Methods and Results:We designed a health data grid to integrate clinical, administrative, laboratory, procedural, prescription and financial data from all public-funded hospitals and primary care clinics, which provide 80% of health care in Singapore. Here, we explain our approach to harmonize real-world data from diverse electronic medical and non-medical platforms to develop a robust and longitudinal dataset. We present pilot data on patients with myocardial infarction (MI) treated with percutaneous coronary intervention (PCI) between 2012 and 2014. The initial data set had 53,395 patients.
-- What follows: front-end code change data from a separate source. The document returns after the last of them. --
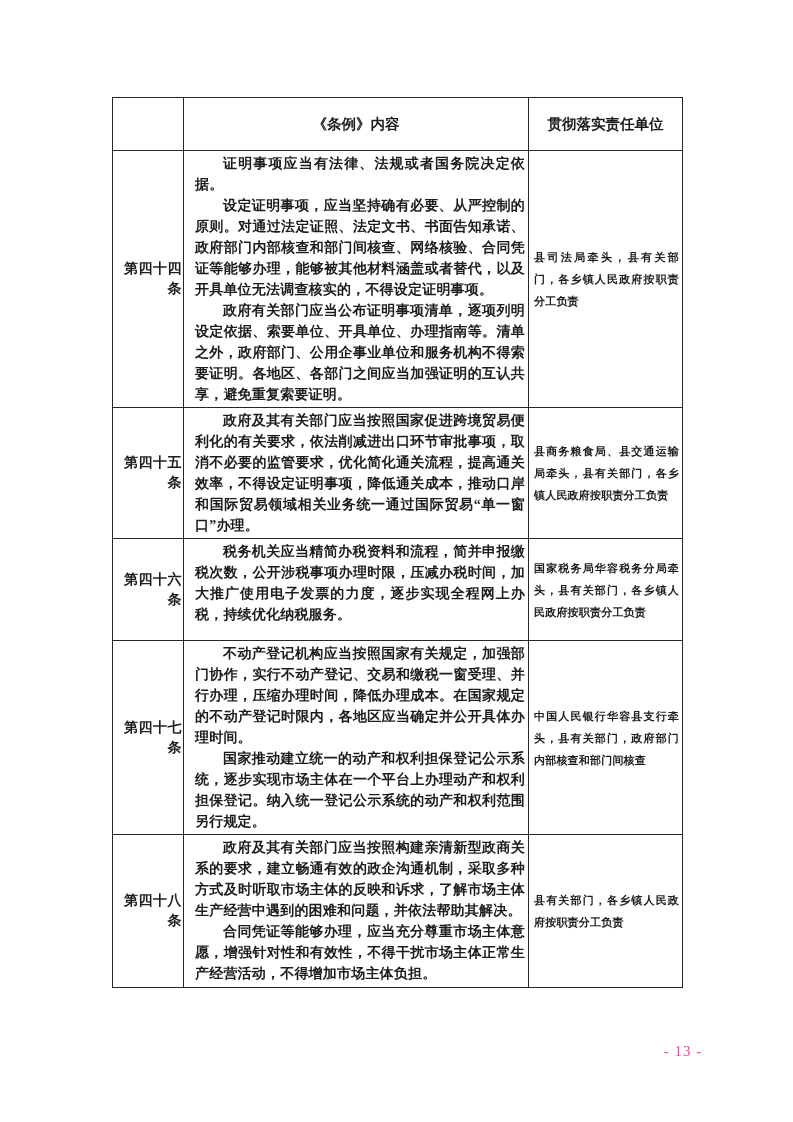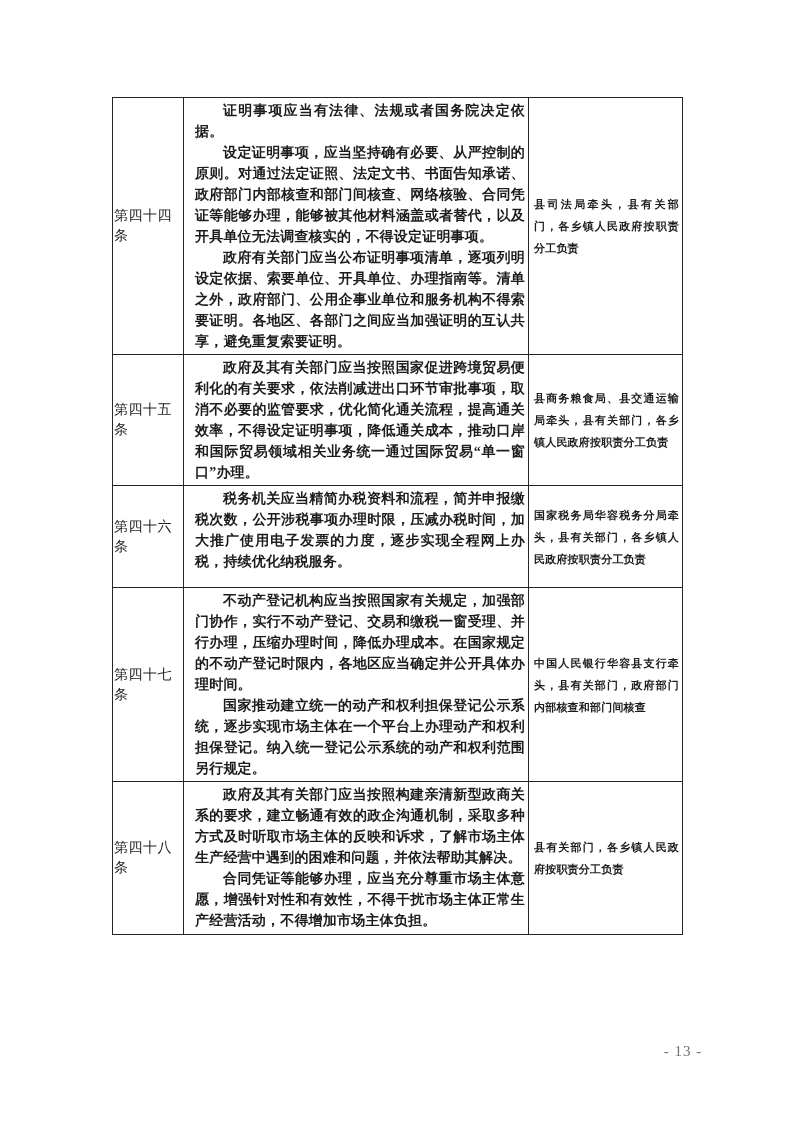--- a/index.html
+++ b/index.html
@@ -101,6 +101,11 @@
       </colgroup>
 
     <tbody>
+        <tr class="r-header">
+      <th></th>
+      <th>《条例》内容</th>
+      <th>贯彻落实责任单位</th>
+    </tr>
 
     <tr class="r44">
       <td class="article-cell">第四十四条</td>

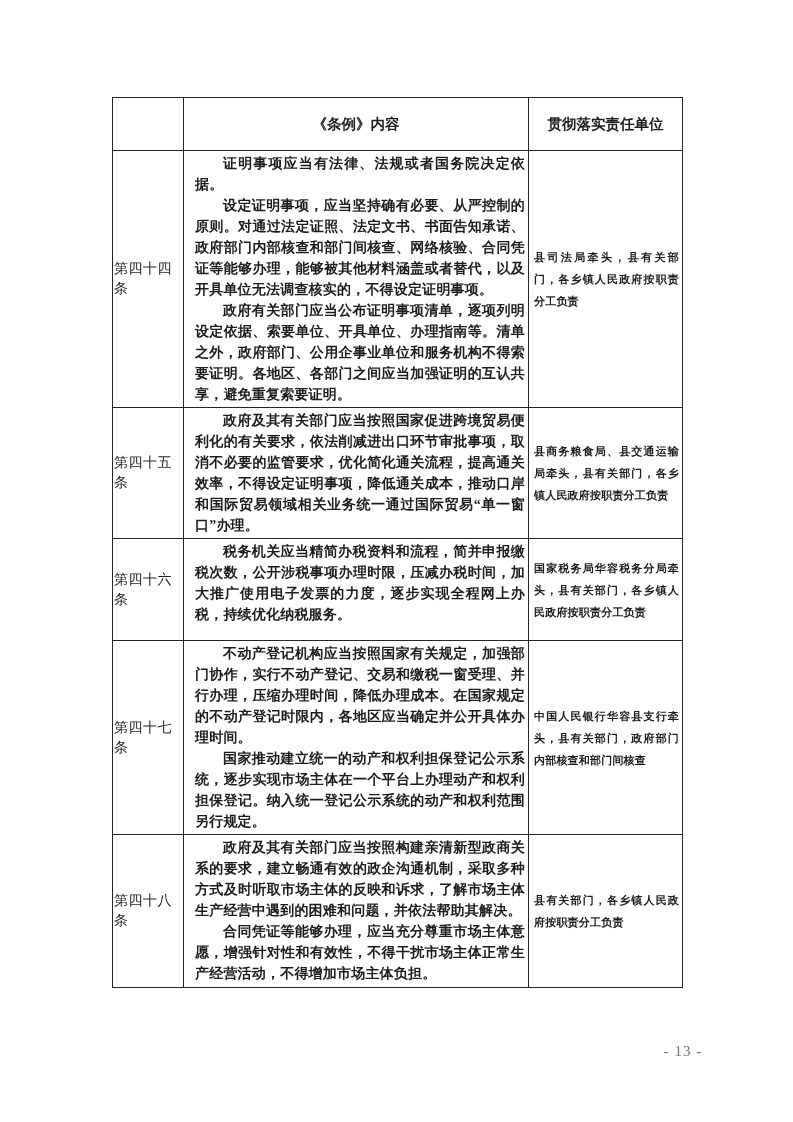--- a/index.html
+++ b/index.html
@@ -48,11 +48,12 @@
   }
   td.article-cell {
     font-size: 14px;
-    text-align: left;
+    text-align: right;
     vertical-align: middle;
     padding: 0 1px;
     letter-spacing: 0.5px;
     line-height: 20px;
+    font-weight: bold;
   }
   td.content-cell {
     vertical-align: top;

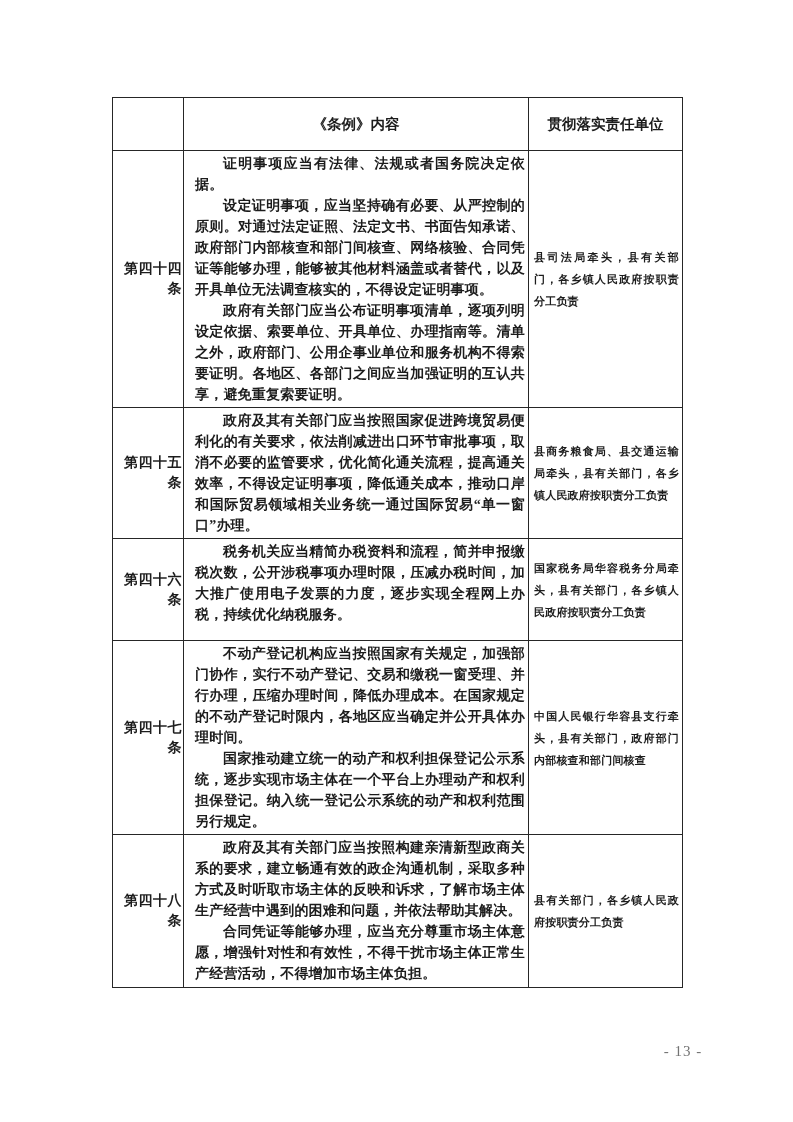--- a/index.html
+++ b/index.html
@@ -85,7 +85,7 @@
     font-size: 15px;
     letter-spacing: 1px;
     text-align: center;
-    color: #737373;
+    color: #ec4899;
     font-family: "Liberation Serif", "DejaVu Serif", serif;
   }
 </style>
Of these, 35,203 had CAD confirmed on coronary angiography, of whom 21,521 had PCI. Eventually, limiting to 2012–2014, 3,819 patients had MI with PCI, while 5,989 had MI. Compared with the quality improvement registry, Singapore Cardiac Data Bank, which had 189 fields for analysis, the SingCLOUD platform generated an additional 313 additional data fields, and was able to identify an additional 250 heart failure events, 664 major adverse cardiovascular events at 2 years, and low-density lipoprotein levels to 1 year for 3,747 patients.
Conclusions:By integrating multiple incongruent data sources, SINGCLOUD enables in-depth analysis of real-world cardiovascular “big data”.